# [Task to complete]
Scan the entries below. Return every line that includes "radius".
======== Record excerpts
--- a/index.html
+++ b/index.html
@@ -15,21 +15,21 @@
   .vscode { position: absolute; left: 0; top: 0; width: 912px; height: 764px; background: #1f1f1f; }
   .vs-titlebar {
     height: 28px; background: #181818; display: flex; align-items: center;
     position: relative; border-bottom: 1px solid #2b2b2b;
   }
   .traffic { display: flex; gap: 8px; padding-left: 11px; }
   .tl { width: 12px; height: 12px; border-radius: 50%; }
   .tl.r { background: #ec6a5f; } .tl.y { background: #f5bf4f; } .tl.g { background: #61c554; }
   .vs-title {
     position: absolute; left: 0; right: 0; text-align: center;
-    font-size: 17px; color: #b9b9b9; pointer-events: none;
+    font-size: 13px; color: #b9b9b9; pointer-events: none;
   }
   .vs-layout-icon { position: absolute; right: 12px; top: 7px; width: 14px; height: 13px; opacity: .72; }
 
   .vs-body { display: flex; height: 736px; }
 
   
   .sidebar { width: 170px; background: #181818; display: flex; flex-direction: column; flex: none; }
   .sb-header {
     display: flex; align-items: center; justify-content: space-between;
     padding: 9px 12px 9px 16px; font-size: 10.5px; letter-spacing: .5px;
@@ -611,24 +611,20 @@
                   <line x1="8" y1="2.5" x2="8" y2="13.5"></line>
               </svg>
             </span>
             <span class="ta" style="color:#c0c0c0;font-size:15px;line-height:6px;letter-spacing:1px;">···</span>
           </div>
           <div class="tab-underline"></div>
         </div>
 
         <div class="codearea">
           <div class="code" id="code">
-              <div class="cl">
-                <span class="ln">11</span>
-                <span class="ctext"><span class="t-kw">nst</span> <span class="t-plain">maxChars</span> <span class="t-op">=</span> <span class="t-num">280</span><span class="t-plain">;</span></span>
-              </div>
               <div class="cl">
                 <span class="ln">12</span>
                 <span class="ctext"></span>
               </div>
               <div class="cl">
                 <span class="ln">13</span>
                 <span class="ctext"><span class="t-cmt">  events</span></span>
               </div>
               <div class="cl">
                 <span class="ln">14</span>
================
======== Record excerpts
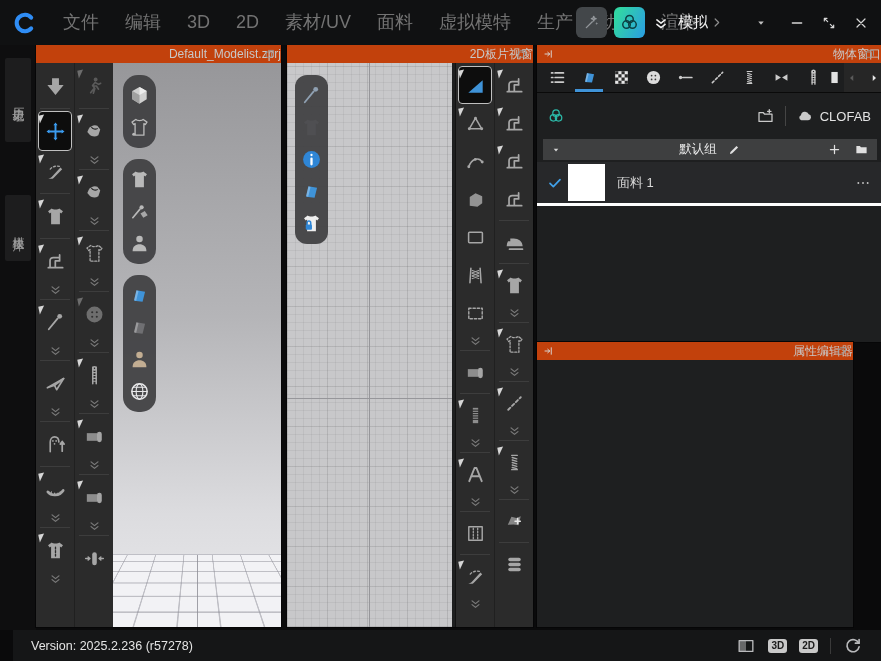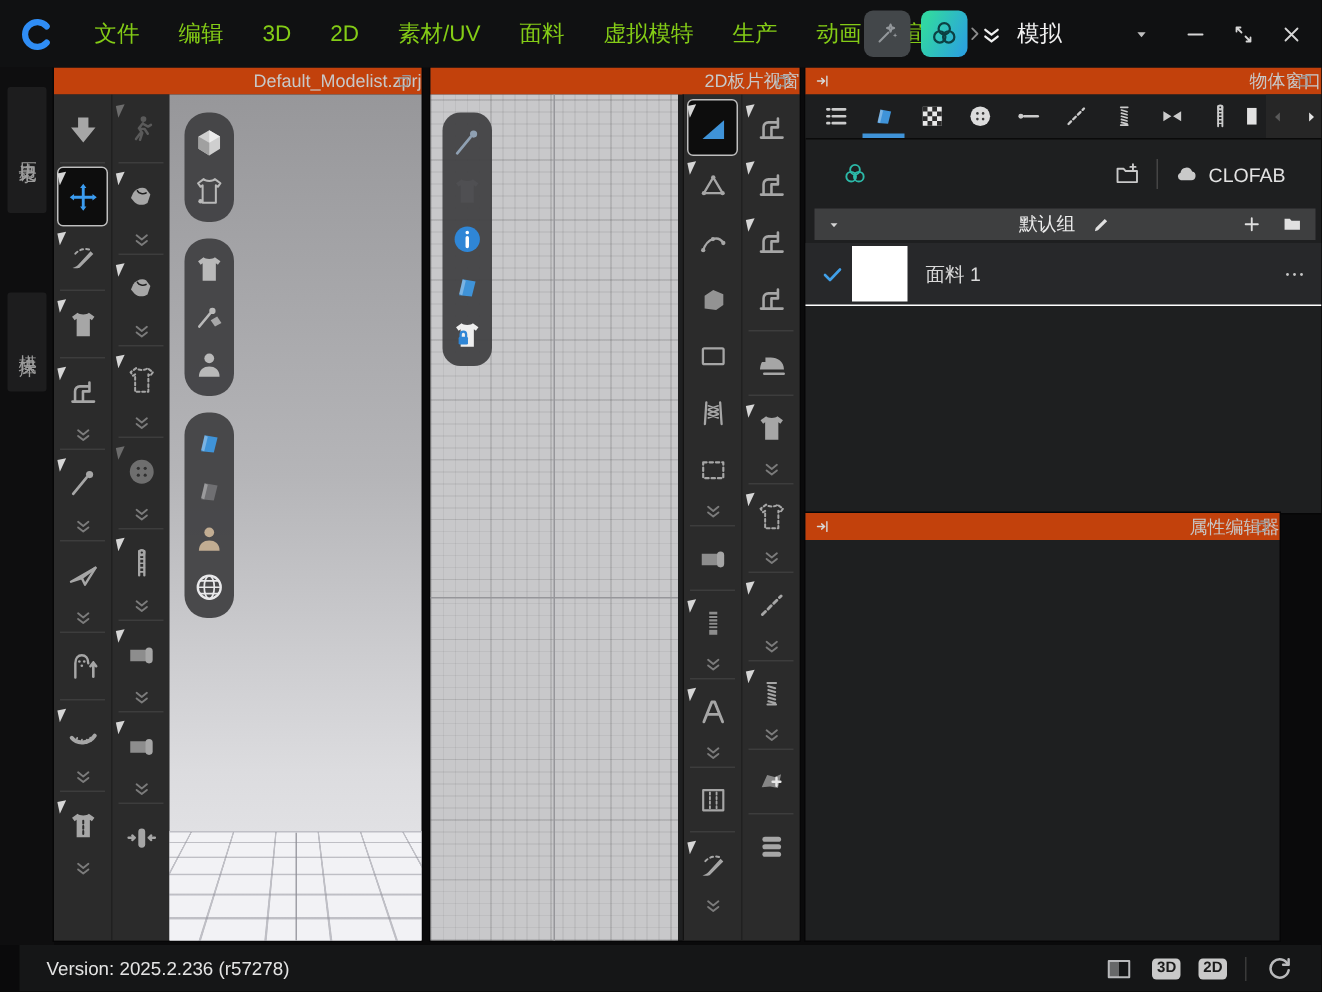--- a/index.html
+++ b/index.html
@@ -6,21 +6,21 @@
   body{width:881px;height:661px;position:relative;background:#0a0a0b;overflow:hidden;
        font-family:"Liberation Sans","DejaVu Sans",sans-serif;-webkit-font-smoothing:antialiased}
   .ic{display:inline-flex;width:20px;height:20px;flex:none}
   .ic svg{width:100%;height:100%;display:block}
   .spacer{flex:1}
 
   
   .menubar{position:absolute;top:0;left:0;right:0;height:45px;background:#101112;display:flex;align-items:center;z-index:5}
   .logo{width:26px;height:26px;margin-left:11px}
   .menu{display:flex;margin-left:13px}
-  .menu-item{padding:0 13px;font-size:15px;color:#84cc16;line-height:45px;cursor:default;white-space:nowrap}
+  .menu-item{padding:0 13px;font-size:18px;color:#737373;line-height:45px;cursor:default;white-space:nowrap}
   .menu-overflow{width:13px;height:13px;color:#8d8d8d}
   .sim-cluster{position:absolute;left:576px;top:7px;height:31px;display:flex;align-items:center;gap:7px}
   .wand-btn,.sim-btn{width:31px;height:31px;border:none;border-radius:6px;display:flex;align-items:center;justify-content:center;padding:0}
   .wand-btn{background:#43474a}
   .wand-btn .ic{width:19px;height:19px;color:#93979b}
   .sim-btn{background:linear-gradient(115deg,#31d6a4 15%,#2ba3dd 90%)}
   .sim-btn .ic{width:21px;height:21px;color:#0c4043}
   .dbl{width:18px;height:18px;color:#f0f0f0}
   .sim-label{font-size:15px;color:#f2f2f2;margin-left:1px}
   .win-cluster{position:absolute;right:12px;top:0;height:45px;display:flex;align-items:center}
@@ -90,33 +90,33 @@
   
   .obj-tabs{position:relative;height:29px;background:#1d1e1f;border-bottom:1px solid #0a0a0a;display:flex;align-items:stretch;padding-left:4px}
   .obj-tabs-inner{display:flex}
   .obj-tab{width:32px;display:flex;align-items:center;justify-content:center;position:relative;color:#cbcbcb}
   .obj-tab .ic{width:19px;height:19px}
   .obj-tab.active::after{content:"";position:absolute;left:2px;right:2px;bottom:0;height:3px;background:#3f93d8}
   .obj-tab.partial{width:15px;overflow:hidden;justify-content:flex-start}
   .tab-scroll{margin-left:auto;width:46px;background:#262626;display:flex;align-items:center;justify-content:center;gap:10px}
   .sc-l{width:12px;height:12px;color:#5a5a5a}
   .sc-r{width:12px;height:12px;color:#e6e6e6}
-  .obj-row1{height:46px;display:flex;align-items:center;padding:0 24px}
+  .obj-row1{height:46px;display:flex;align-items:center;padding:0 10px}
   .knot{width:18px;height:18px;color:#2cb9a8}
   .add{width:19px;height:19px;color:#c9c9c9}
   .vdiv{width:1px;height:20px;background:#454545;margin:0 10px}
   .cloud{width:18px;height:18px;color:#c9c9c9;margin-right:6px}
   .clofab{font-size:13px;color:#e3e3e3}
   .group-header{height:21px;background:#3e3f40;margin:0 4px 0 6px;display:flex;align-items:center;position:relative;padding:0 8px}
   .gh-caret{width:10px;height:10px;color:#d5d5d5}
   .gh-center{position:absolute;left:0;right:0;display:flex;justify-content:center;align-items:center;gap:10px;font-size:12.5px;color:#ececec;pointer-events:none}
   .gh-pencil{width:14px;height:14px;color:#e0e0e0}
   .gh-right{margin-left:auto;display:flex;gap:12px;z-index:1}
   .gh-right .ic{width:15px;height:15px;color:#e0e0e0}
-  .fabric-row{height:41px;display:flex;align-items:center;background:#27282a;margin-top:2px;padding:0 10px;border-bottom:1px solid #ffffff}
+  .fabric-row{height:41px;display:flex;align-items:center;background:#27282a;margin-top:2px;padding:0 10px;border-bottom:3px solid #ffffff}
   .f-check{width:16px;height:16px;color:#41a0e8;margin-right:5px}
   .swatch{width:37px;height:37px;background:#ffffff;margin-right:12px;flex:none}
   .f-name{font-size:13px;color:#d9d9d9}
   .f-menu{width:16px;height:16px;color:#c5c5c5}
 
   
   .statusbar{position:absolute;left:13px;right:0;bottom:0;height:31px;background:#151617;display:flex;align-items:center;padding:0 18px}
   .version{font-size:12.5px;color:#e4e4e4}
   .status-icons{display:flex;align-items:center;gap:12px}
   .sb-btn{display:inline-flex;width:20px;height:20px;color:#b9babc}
================
# [Output for this task]
   .tl { width: 12px; height: 12px; border-radius: 50%; }
   .wand-btn,.sim-btn{width:31px;height:31px;border:none;border-radius:6px;display:flex;align-items:center;justify-content:center;padding:0}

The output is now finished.